Havia raiva de calúnias muito frequentes. “Meu nome é Usamah”, disse um jovem, “então é claro que meu professor do ensino médio brincaria que eu era Bin Laden. Ela achou engraçado.
Houve resignação. Ser árabe ou negro, mesmo com passaporte francês, muitas vezes fazia com que se sentisse de segunda classe.
“Quando um árabe morre nas mãos da polícia sem vídeo, acaba a história”, disse Taha Bouhafs, um ativista que tem trabalhado com a família de Nahel para chamar a atenção para o tiroteio. Ele disse que está em contato com sindicatos e organizações de direitos humanos na esperança de organizar uma greve geral contra o racismo e a violência policial ainda este mês.
Fatma Aouadi, uma profissional de marketing digital descendente de tunisianos, de 26 anos, ficou do lado de fora da mesquita por horas. Por que? “Porque Nahel era jovem”, disse ela. “Porque ele era árabe. Porque eu moro aqui. Porque eu trabalho aqui.
Ela disse que não conseguia parar de pensar em algo semelhante acontecendo com ela e de se ver sem família – seus pais estão na Tunísia – e perdida.
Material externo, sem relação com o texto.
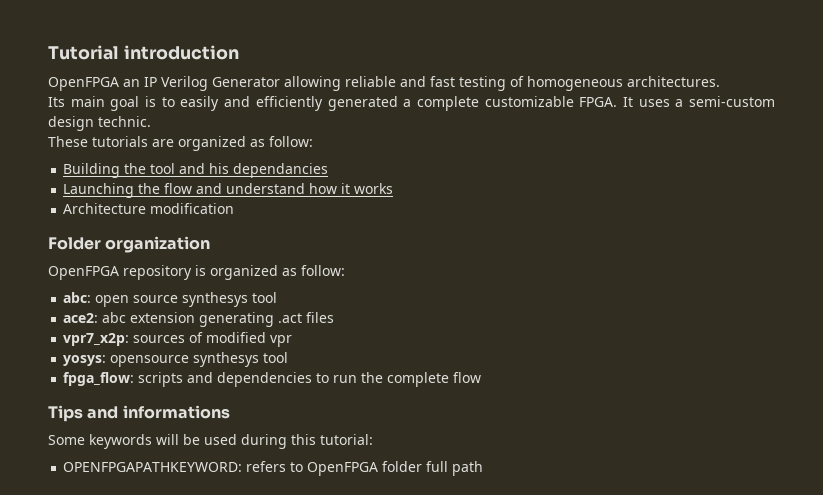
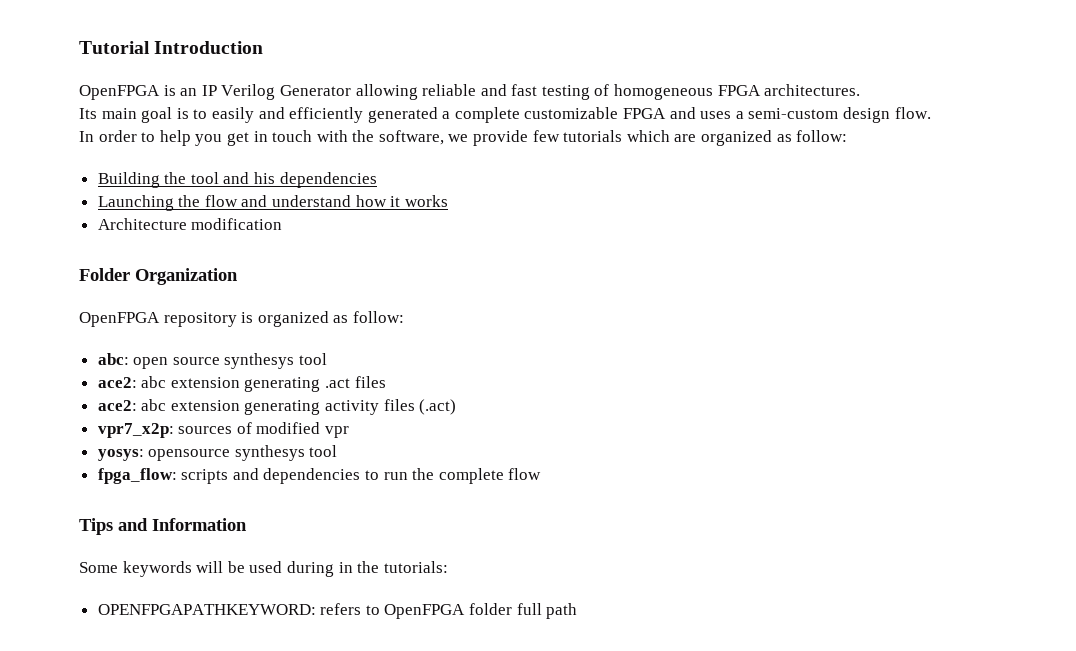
[123,45,239,60] [48,77,119,91] introduction // OpenFPGA -> [154,41,264,54] [79,85,176,100] Introduction // OpenFPGA is
(623, 83) none -> [717,85,761,96] FPGA
[579,97,633,107] FPGA. It -> [623,107,696,119] FPGA and
[98,116,151,127] [48,136,148,147] technic. // These tutorials -> [894,107,931,119] [79,130,670,146] flow. // In order to help you get in touch with the software, we provide few tutorials which
[233,163,329,178] dependancies -> [279,172,377,188] dependencies
[105,236,211,253] organization -> [135,268,238,285] Organization
(335, 317) none -> [97,399,457,415] // ace2: abc extension generating activity files (.act)
[122,405,230,419] informations -> [152,518,247,531] Information
[291,434,373,445] this tutorial: -> [338,561,448,573] in the tutorials:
Sua mãe tinha acabado de ligar com avisos para ficar em casa e ter cuidado. “Eles estão com medo”, disse ela.
Tudo isso é uma história muito antiga na França: uma história de integração fracassada; das deficiências de um modelo social que funcionou bem por muito tempo, mas não conseguiu resolver os problemas de esperança perdida e escolas precárias nas áreas suburbanas onde vivem muitos imigrantes; das tensões que se transformam em ódio entre os jovens muçulmanos e a polícia; das promessas do governo para restaurar a coesão social que nunca são cumpridas.
O Ministério das Relações Exteriores da Argélia emitiu um comunicado dizendo que soube “com choque e consternação da morte brutal e trágica do jovem Nahel e das circunstâncias particularmente preocupantes e preocupantes em que isso aconteceu”.
Declarações recentes do governo francês, após uma expressão inicial de indignação com o tiroteio, se concentraram nos tumultos subsequentes, que Macron descreveu na sexta-feira como “sem qualquer legitimidade”. Mais de 300 policiais ficaram feridos, alguns deles gravemente.
A incompreensão mútua e as tensões entre o Estado francês e os muitos cidadãos que estão convencidos de que os protestos têm uma legitimidade fundada em um padrão de violência policial contra minorias foram palpáveis em Nanterre.
“Nahel me ajudou a carregar minhas compras para cima e eu dava a ele alguns trocados”, disse Thérèse Lorto, uma enfermeira. “Ele entregava pizzas. Ele fez algumas coisas estúpidas de adolescente. Mas a polícia, eles estão cheios de ódio. É muito fácil matar e sair impune.”
Após o serviço, os homens carregaram um caixão branco para fora da mesquita e o colocaram em um veículo. Uma longa procissão se formou atrás dela de carros, motos e pessoas caminhando. Um jovem vestindo uma camisa “Justiça para Nahel” andava de moto em uma roda enquanto a multidão se dirigia para o cemitério de Mont Valérien, onde apenas os homens tinham permissão para entrar.
As mulheres sentavam-se do lado de fora. “É terrível”, disse um. “Somente Deus deve dar e tirar vidas.”
Juliette Guéron-Gabrielle contribuiu com reportagem.